Choosing the manufacturing process

Making an object from a composite material usually involves some form of mould. The reinforcing material is first placed in the mould and then semi-liquid matrix material is sprayed or pumped in to form the object. Pressure may be applied to force out any air bubbles, and the mould is then heated to make the matrix set solid.

The moulding process is often done by hand, but automatic processing by machines is becoming more common. One of the new methods is called pultrusion (a term derived from the words 'pull' and 'extrusion'). This process is ideal for manufacturing products that are straight and have a constant cross section, such as bridge beams.

In many thin structures with complex shapes, such as curved panels, the composite structure is built up by applying sheets of woven fibre reinforcement, saturated with the plastic matrix material, over an appropriately shaped base mould. When the panel has been built to an appropriate thickness, the matrix material is then cured.

In many advanced composites (such as those used in the wing and body panels of aircraft), the structure may consist of a honeycomb of plastic sandwiched between two skins of carbon-fibre reinforced composite material.

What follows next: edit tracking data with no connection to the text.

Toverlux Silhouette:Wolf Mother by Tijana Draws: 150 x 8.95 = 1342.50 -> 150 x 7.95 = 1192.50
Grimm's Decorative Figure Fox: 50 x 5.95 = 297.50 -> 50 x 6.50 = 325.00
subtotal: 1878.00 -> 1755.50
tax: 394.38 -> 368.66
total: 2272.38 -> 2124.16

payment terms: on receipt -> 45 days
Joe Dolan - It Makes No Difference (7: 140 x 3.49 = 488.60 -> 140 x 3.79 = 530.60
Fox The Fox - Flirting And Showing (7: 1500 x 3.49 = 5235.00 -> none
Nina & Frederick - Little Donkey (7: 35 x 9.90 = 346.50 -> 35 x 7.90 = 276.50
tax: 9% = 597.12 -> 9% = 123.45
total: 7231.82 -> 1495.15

Such sandwich composites combine high strength, and particularly bending stiffness, with low weight. Like everything to do with aircraft, they can be very costly!

So why use composites?

The greatest advantage of composite materials is strength and stiffness combined with lightness. By choosing an appropriate combination of reinforcement and matrix material, manufacturers can produce properties that exactly fit the requirements for a particular structure for a particular purpose (Box 1: Composites in Australia).

Modern aviation, both military and civil, is a prime example. It would be much less efficient without composites. In fact, the demands made by that industry for materials that are both light and strong has been the main force driving the development of composites. It is common now to find wing and tail sections, propellers and rotor blades made from advanced composites, along with much of the internal structure and fittings. The airframes of some smaller aircraft are made entirely from composites, as are the wing, tail and body panels of large commercial aircraft.

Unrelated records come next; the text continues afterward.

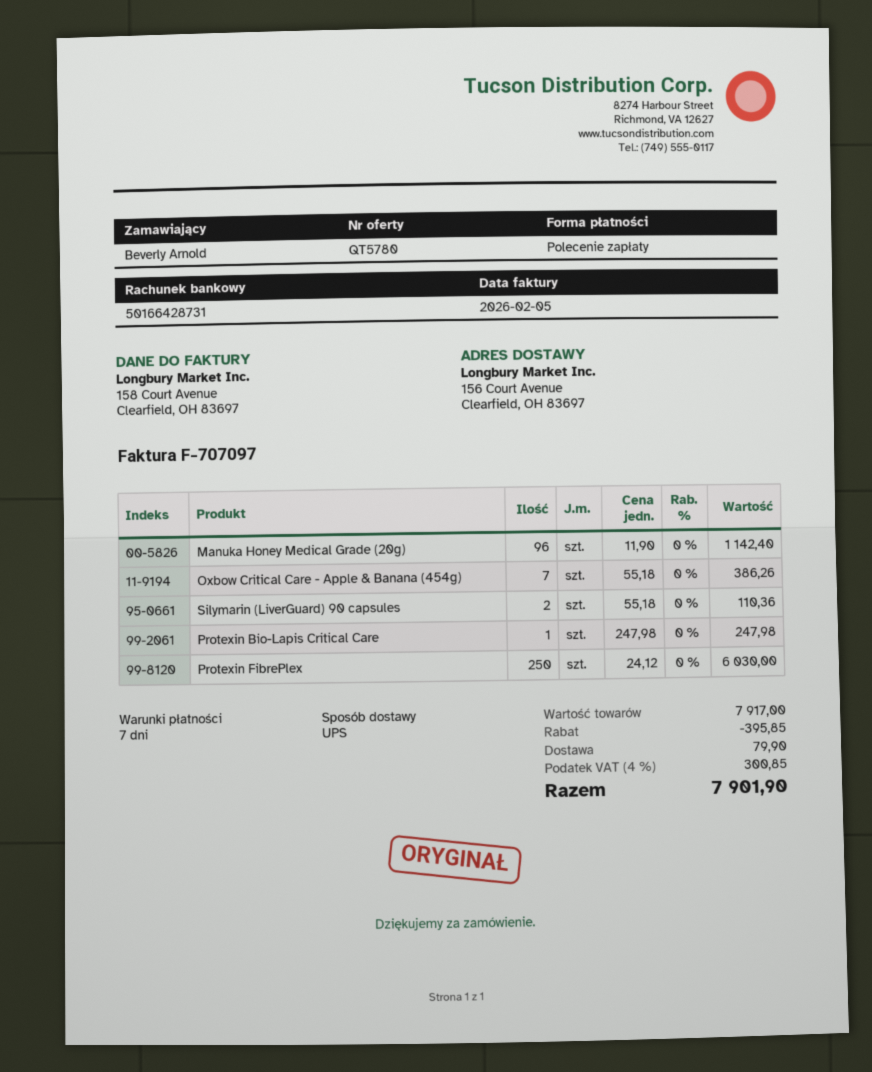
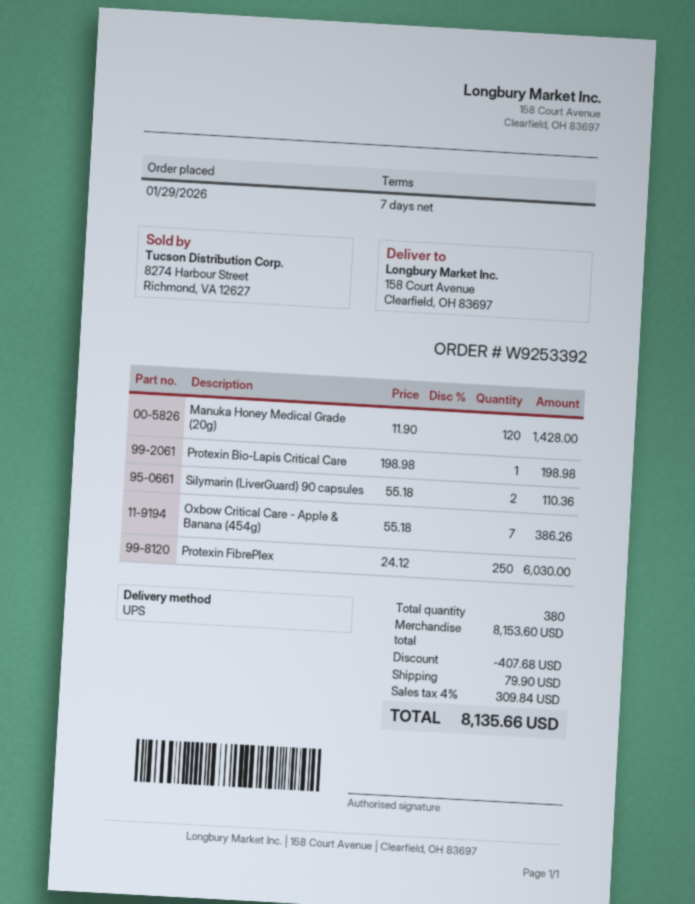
ship to: 156 Court Avenue, Clearfield, OH 83697 -> 158 Court Avenue, Clearfield, OH 83697
Manuka Honey Medical Grade (20g): 96 x 11.90 = 1142.40 -> 120 x 11.90 = 1428.00
Protexin Bio-Lapis Critical Care: 1 x 247.98 = 247.98 -> 1 x 198.98 = 198.98
subtotal: 7917.00 -> 8153.60
discount: 395.85 -> 407.68
tax: 4% = 300.85 -> 4% = 309.84
total: 7901.90 -> 8135.66

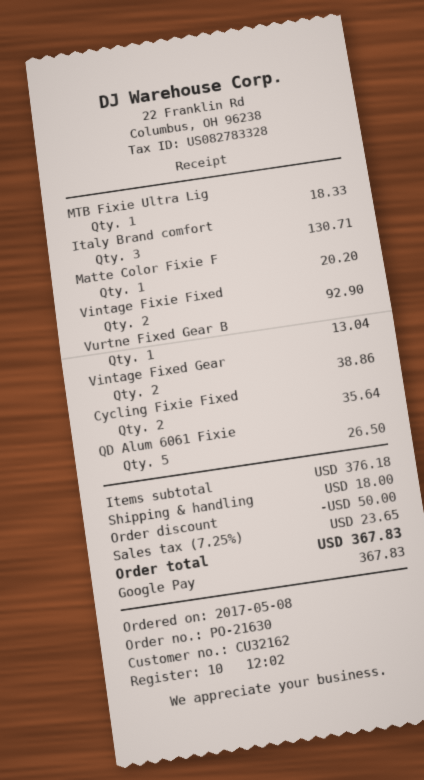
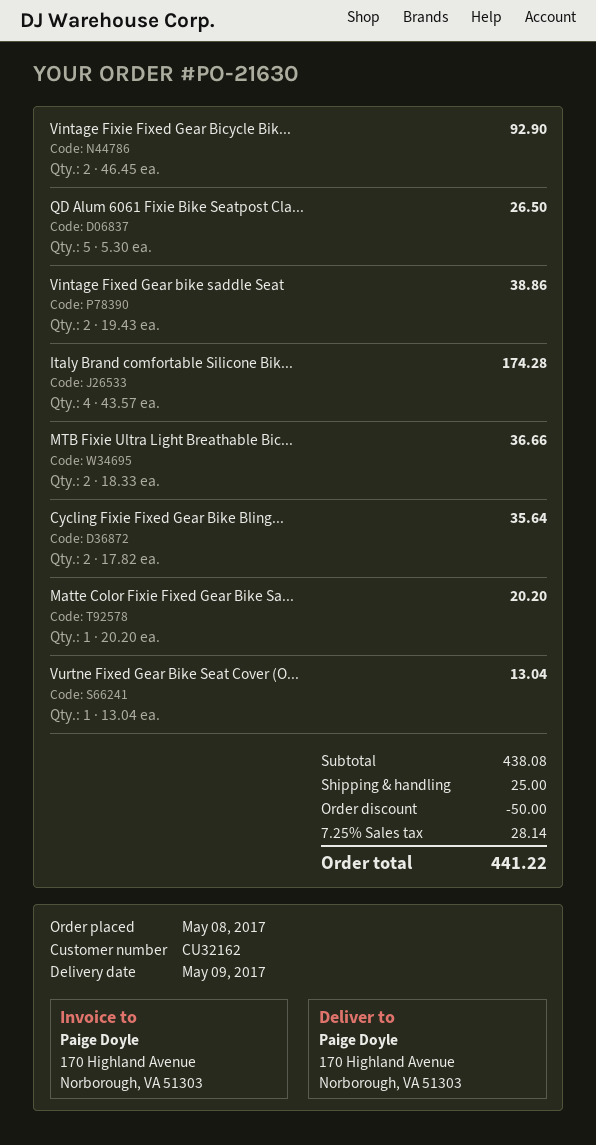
MTB Fixie Ultra Lig: 1 for 18.33 -> 2 for 36.66
Italy Brand comfort: 3 for 130.71 -> 4 for 174.28
subtotal: 376.18 -> 438.08
shipping: 18.00 -> 25.00
tax: 7.25% = 23.65 -> 7.25% = 28.14
total: 367.83 -> 441.22

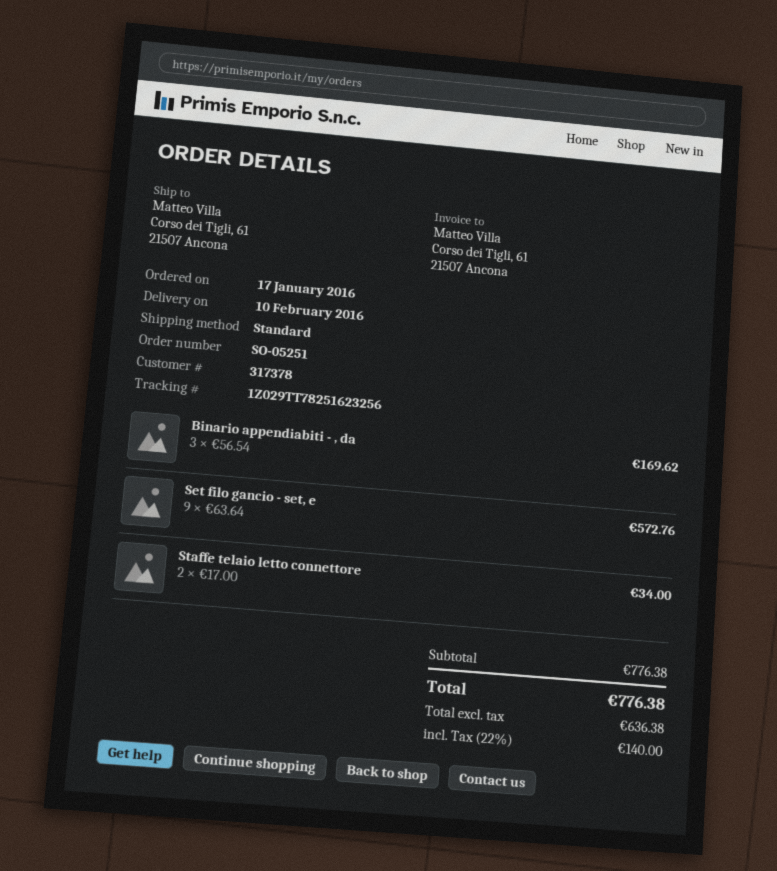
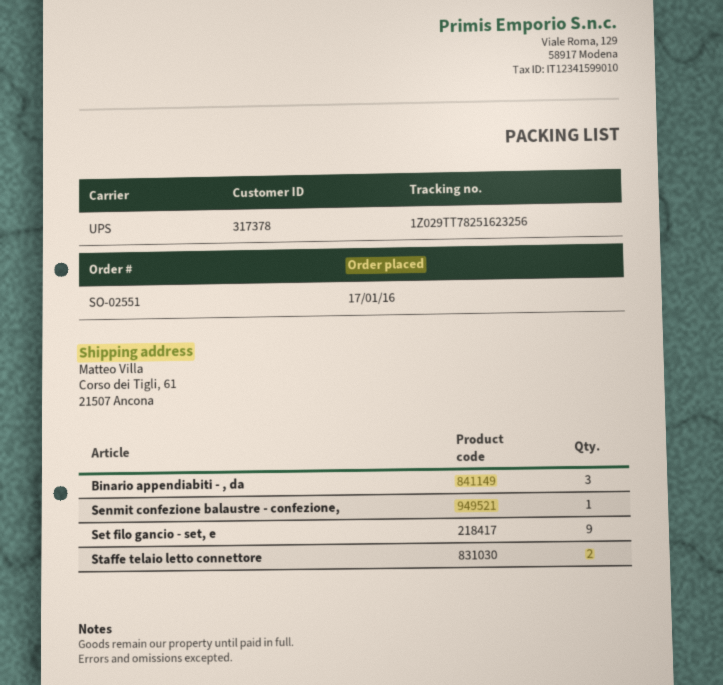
order number: SO-05251 -> SO-02551
shipping method: standard -> UPS
Senmit confezione balaustre - confezione,: none -> 1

In thinking about planes, it is worth remembering that composites are less likely than metals (such as aluminium) to break up completely under stress. A small crack in a piece of metal can spread very rapidly with very serious consequences (especially in the case of aircraft). The fibres in a composite act to block the widening of any small crack and to share the stress around.

The right composites also stand up well to heat and corrosion. This makes them ideal for use in products that are exposed to extreme environments such as boats, chemical-handling equipment and spacecraft. In general, composite materials are very durable.

Another advantage of composite materials is that they provide design flexibility. Composites can be moulded into complex shapes – a great asset when producing something like a surfboard or a boat hull.

The downside of composites is usually the cost. Although manufacturing processes are often more efficient when composites are used, the raw materials are expensive. Composites will never totally replace traditional materials like steel, but in many cases they are just what we need. And no doubt new uses will be found as the technology evolves. We haven’t yet seen all that composites can do.